“Among other things, he (Warren Buffet) impressed upon me that it is better to be a bad manager of a good business than be a good manager of a bad business”. – Katharine Graham, Personal History
It is certainly not my business to comment on good and bad managers. But I am often surrounded by thoughts on managing (rather than minding) my own business. There’s the old theory of which kind of fish you want to be and in which kind of pond…big in small or small in big. Depending on swimming capabilities and other relevant criteria one might choose either pond or land up in one or the other by chance. There is however a third (hidden) question that some among us dare to answer.

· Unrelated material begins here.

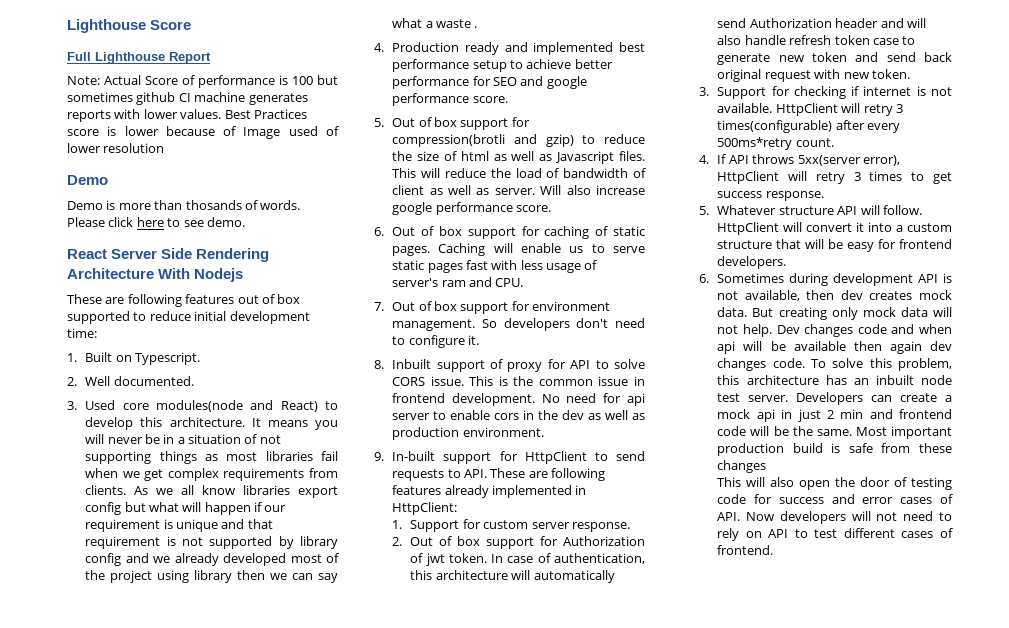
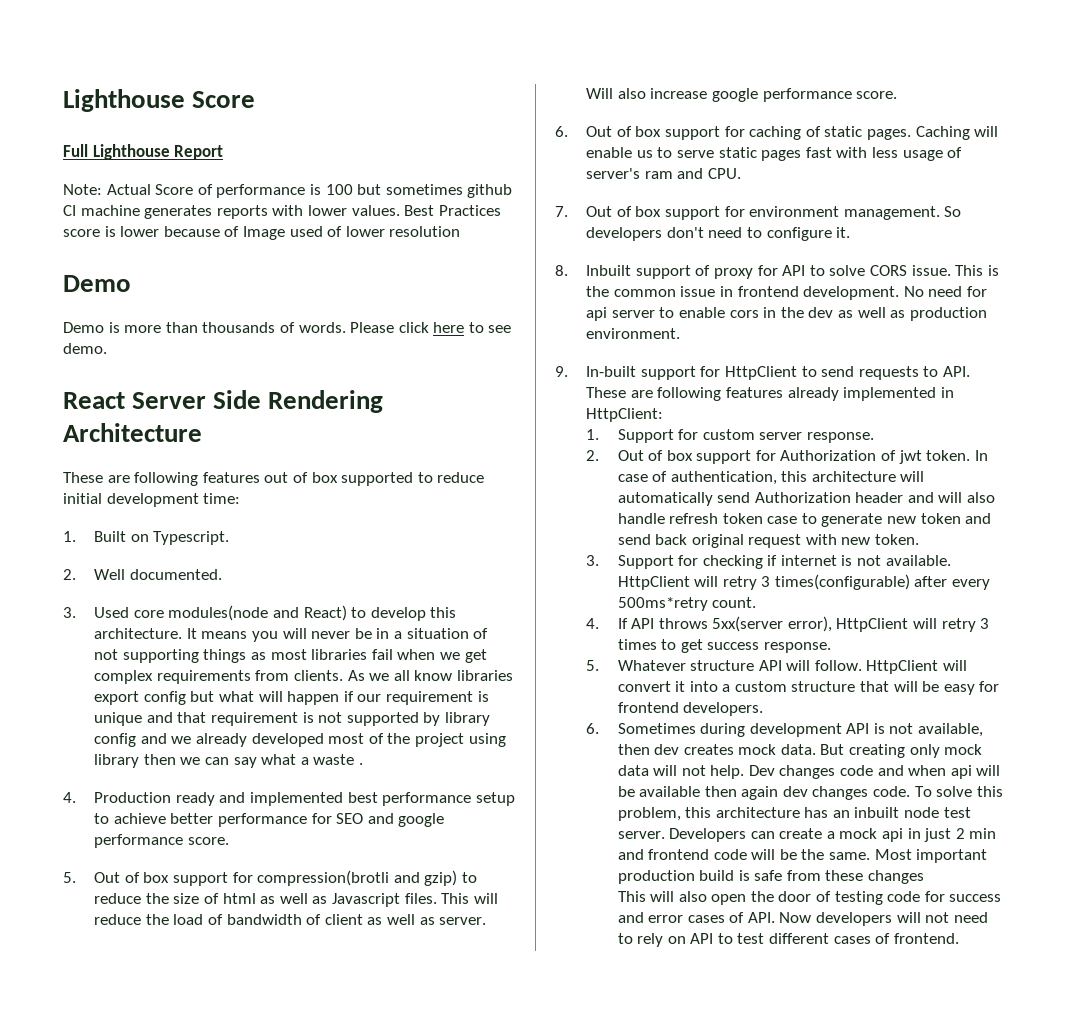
[185,200,242,210] thosands -> [202,322,276,333] thousands
[158,268,244,282] With Nodejs -> (202, 432) none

I can’t statistically prove it but have every reason to believe that every minute, someone somewhere is sending in a resignation and waking up to their own business idea. What makes so many people around the world stand in front of the mirror and say “I’m the boss” and literally mean it? The search for an answer to that takes me to a classroom discussion long ago…are writers born or made? The debate, as I remember, was never settled. It has since taken different forms, like one among many articles which asked, Should creative writing be taught? Entrepreneurship is no less a skill than writing, and could just as well beg the question…are you born with the guts to break away or do circumstances make a man/woman their own boss? Whether writer or entrepreneur, born with it or having acquired it, it’s your ideas laid bare with the world waiting to pronounce judgment.
That the man/woman who starts a business displays the most passion in the board room is no surprise. But it takes more than board room passion to get others behind the idea to drive it further. And this is where those desirous of playing the big-fish-in-small-pond routine come in. It also helps if these fish can bring in some dough beneath their fins.

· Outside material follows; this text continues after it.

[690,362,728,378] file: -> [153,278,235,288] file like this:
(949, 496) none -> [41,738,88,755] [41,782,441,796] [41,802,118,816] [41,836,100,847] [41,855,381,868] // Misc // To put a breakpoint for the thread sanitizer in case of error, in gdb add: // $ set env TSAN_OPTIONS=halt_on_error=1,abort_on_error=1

Everything starts small but aims big. Somewhere along the way things take a turn for the better or worse. Success or failure in this respect cannot be measured by the idea or the person or the circumstance alone. No pond-creator knows for a fact how big her enterprise can be, yet she dives knee deep in mud to create what she can call her own. And it isn’t an easy task with naysayers crowding around and disrupting many a worthwhile endeavor.
As people continue to leave behind comfort zones of 9-to-5 routines and monthly pay checks, they’re certainly hoping to be good managers of good businesses. No matter what the jury rules, the entrepreneur breed all have one thing in common…they answered the right question.
‘tis no bother what sort of fish I am, but I would rather swim in my own pond.